Throughout the listing below, show every line in which "integration" occurs.

%%

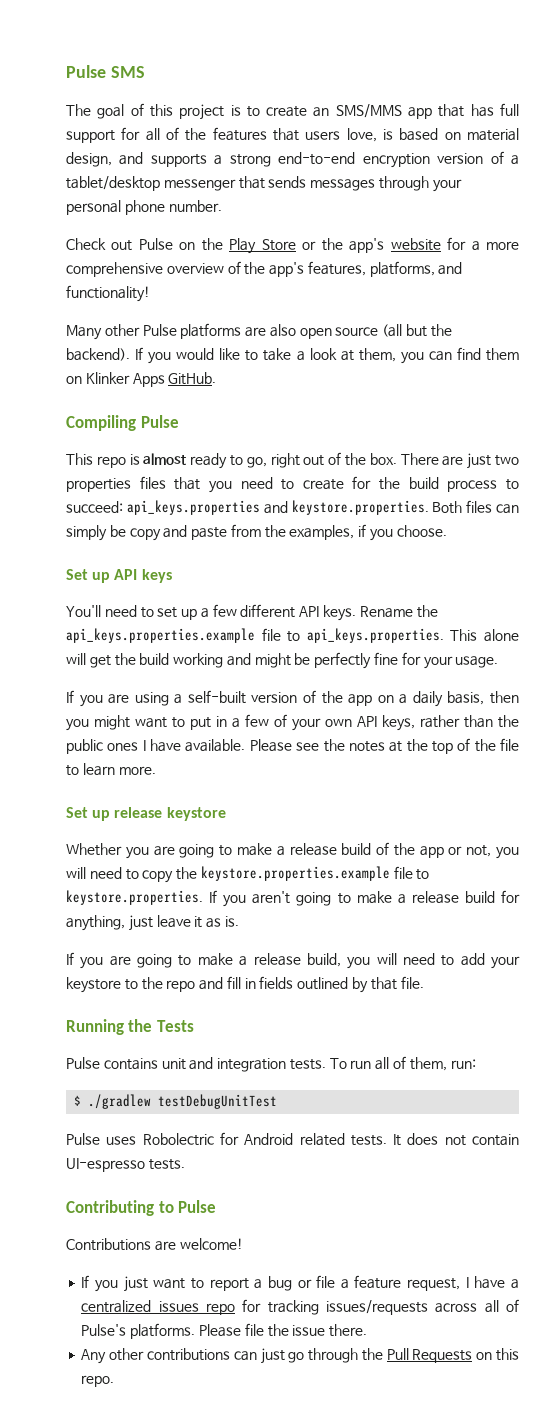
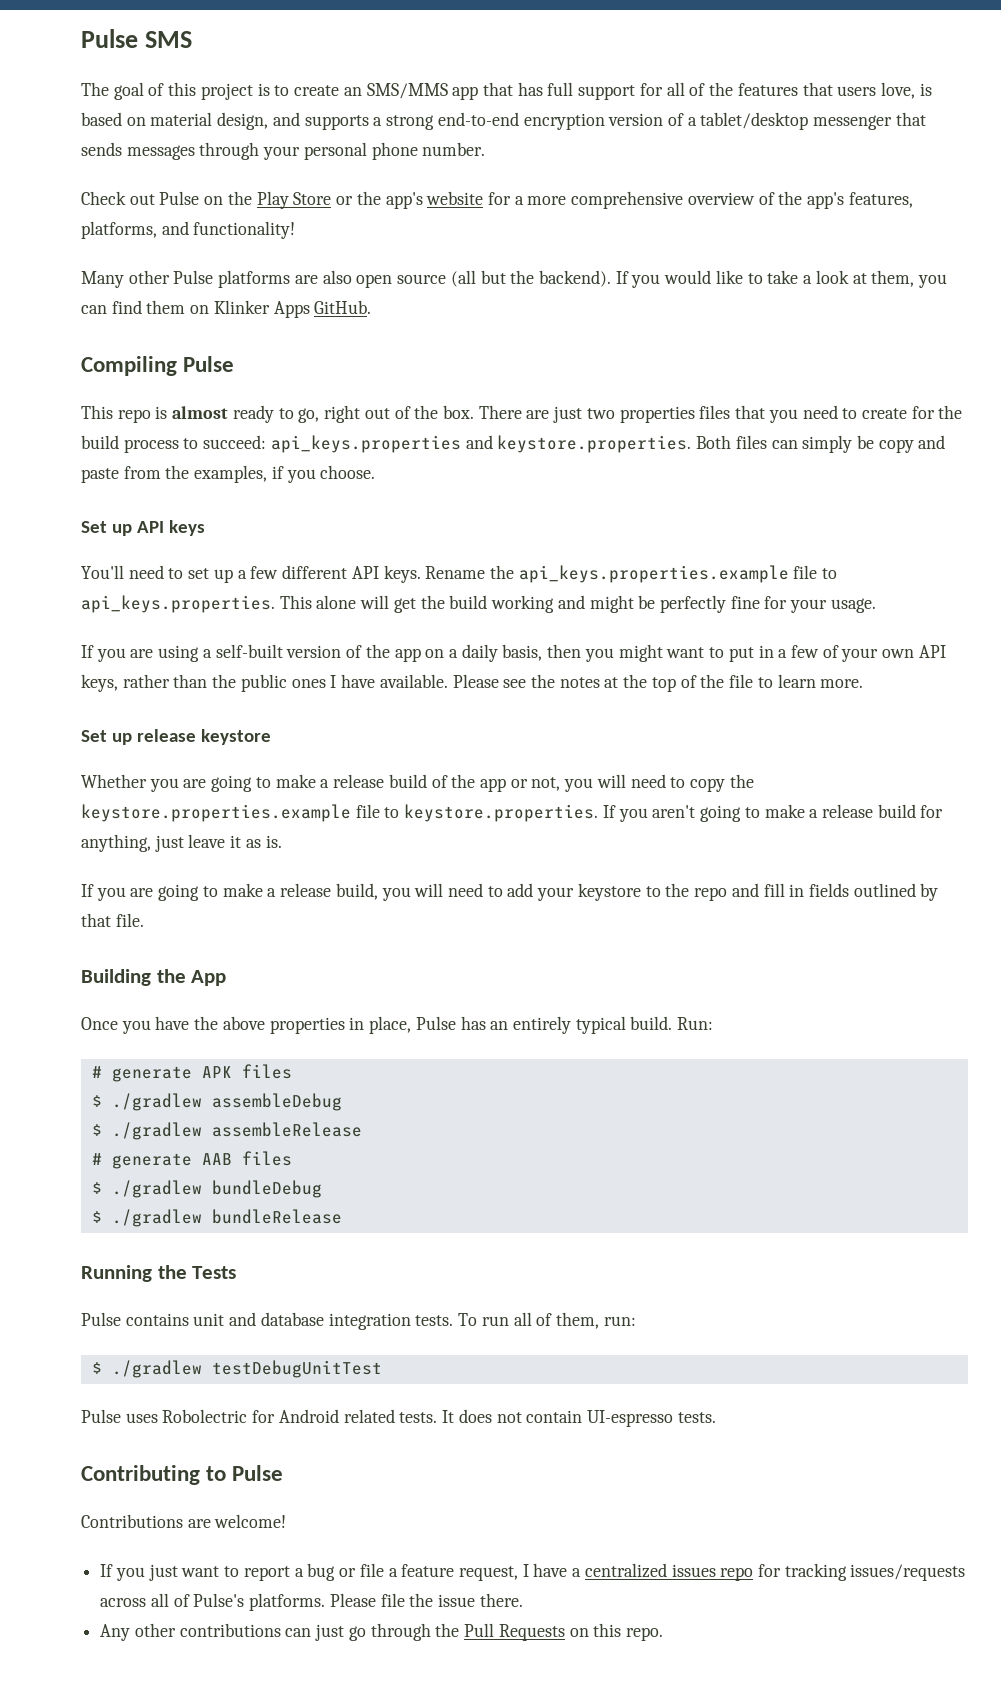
+ Building the App
+ Once you have the above properties in place, Pulse has an entirely typical build. Run:
+ # generate APK files
+ $ ./gradlew assembleDebug
+ $ ./gradlew assembleRelease
+ # generate AAB files
+ $ ./gradlew bundleDebug
+ $ ./gradlew bundleRelease
- Pulse contains unit and integration tests.
+ Pulse contains unit and database integration tests.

%%

▶ [Response for this exercise]
- Pulse contains unit and integration tests.
+ Pulse contains unit and database integration tests.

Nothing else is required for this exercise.